Work item — Repeat nothing but the lines below running from the one containing "order number: 34055 -> 34085" to the one containing "shipping: 0.00 -> 17.67". Keep both end lines.

Provided data —
━━━

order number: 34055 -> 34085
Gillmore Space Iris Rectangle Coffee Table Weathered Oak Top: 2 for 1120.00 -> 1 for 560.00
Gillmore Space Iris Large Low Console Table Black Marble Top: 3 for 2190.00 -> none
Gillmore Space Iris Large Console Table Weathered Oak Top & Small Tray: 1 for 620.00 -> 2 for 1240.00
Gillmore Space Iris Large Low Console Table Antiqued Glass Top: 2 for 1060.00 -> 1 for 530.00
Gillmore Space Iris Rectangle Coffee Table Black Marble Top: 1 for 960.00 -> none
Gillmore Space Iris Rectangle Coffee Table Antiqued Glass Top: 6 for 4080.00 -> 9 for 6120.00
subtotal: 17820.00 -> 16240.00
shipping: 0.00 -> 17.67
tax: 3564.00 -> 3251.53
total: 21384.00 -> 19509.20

━━━

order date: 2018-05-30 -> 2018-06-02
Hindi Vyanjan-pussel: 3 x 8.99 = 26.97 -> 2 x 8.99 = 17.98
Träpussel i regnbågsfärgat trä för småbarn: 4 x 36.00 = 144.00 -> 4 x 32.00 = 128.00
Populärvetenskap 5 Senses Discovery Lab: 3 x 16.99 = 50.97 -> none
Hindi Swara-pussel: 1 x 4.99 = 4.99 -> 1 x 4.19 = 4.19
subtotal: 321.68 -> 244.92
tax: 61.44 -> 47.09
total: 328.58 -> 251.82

━━━

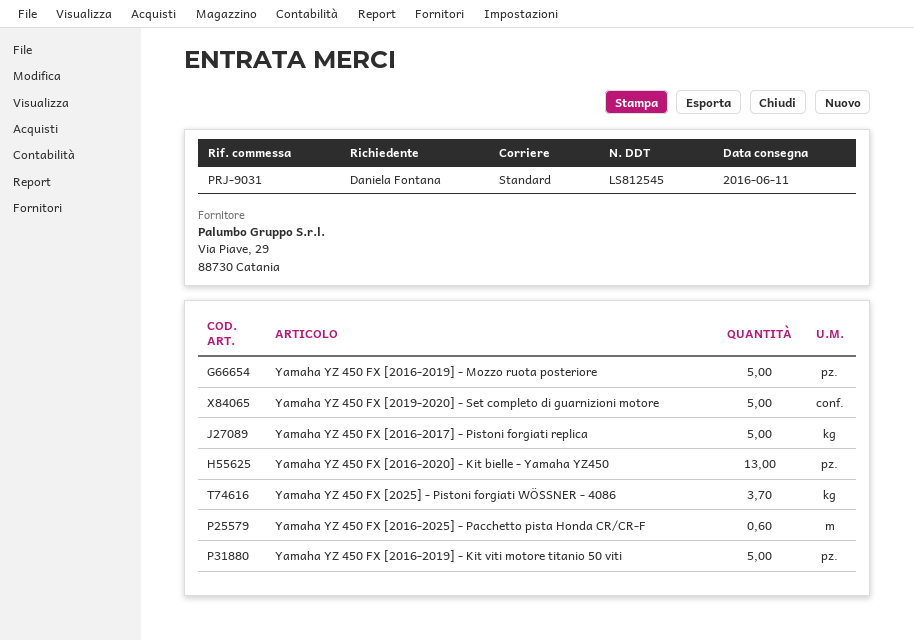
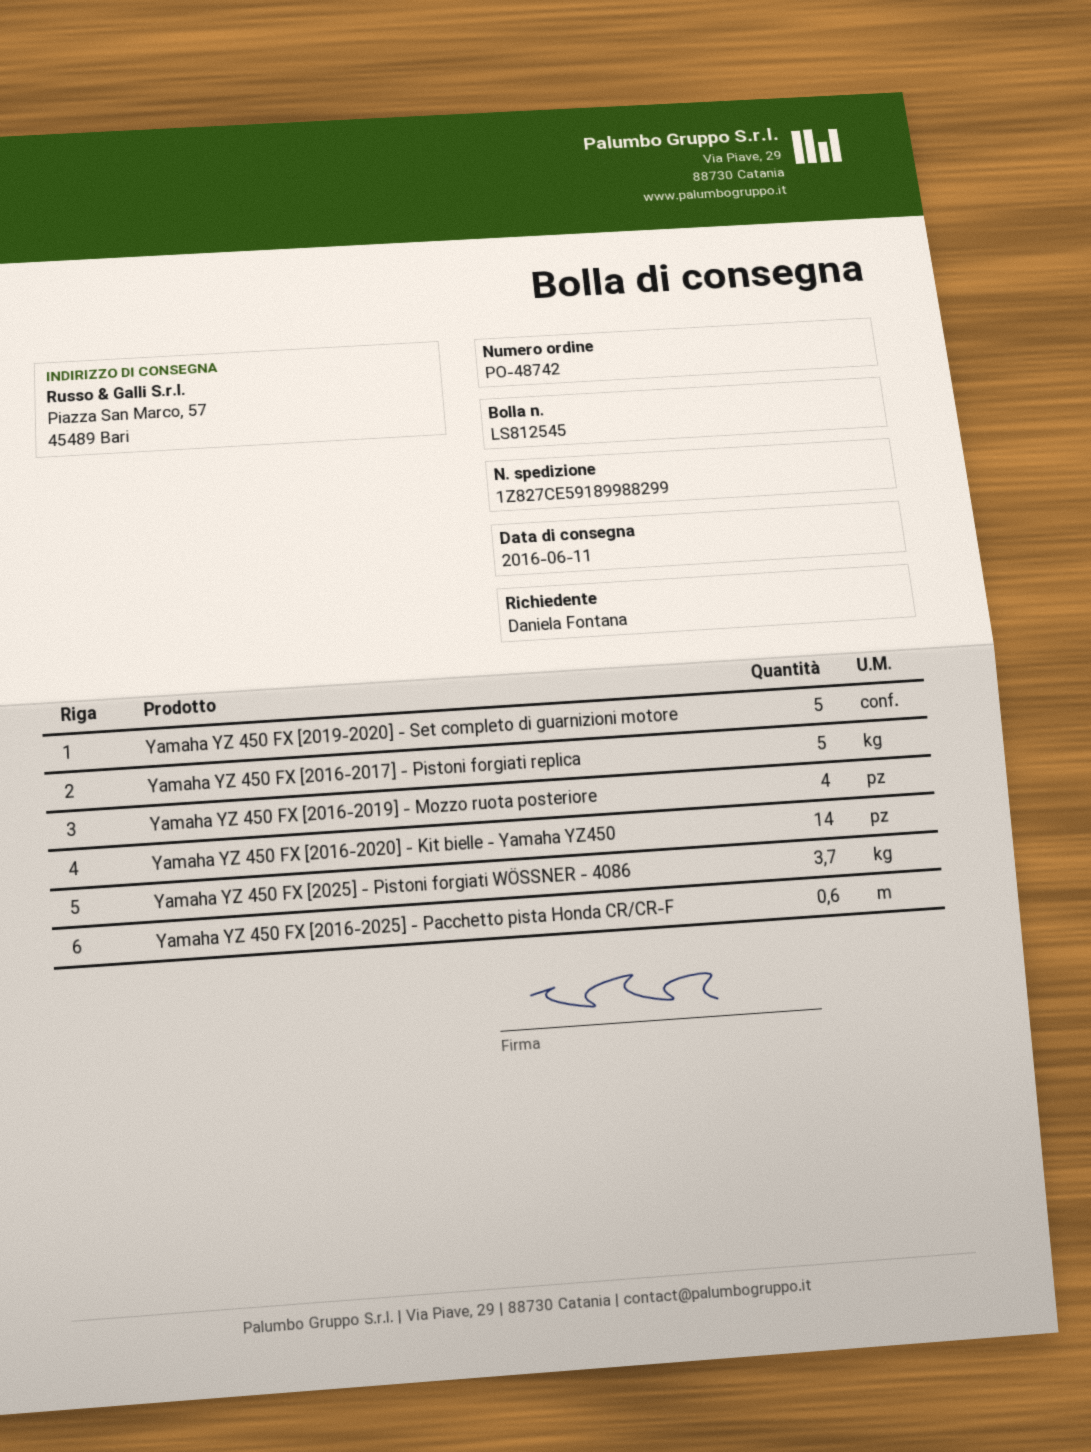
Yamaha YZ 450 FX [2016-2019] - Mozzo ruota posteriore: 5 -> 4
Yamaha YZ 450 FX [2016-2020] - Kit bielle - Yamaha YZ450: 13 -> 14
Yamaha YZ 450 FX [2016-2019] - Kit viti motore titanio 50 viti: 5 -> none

━━━

Exercise answer —
order number: 34055 -> 34085
Gillmore Space Iris Rectangle Coffee Table Weathered Oak Top: 2 for 1120.00 -> 1 for 560.00
Gillmore Space Iris Large Low Console Table Black Marble Top: 3 for 2190.00 -> none
Gillmore Space Iris Large Console Table Weathered Oak Top & Small Tray: 1 for 620.00 -> 2 for 1240.00
Gillmore Space Iris Large Low Console Table Antiqued Glass Top: 2 for 1060.00 -> 1 for 530.00
Gillmore Space Iris Rectangle Coffee Table Black Marble Top: 1 for 960.00 -> none
Gillmore Space Iris Rectangle Coffee Table Antiqued Glass Top: 6 for 4080.00 -> 9 for 6120.00
subtotal: 17820.00 -> 16240.00
shipping: 0.00 -> 17.67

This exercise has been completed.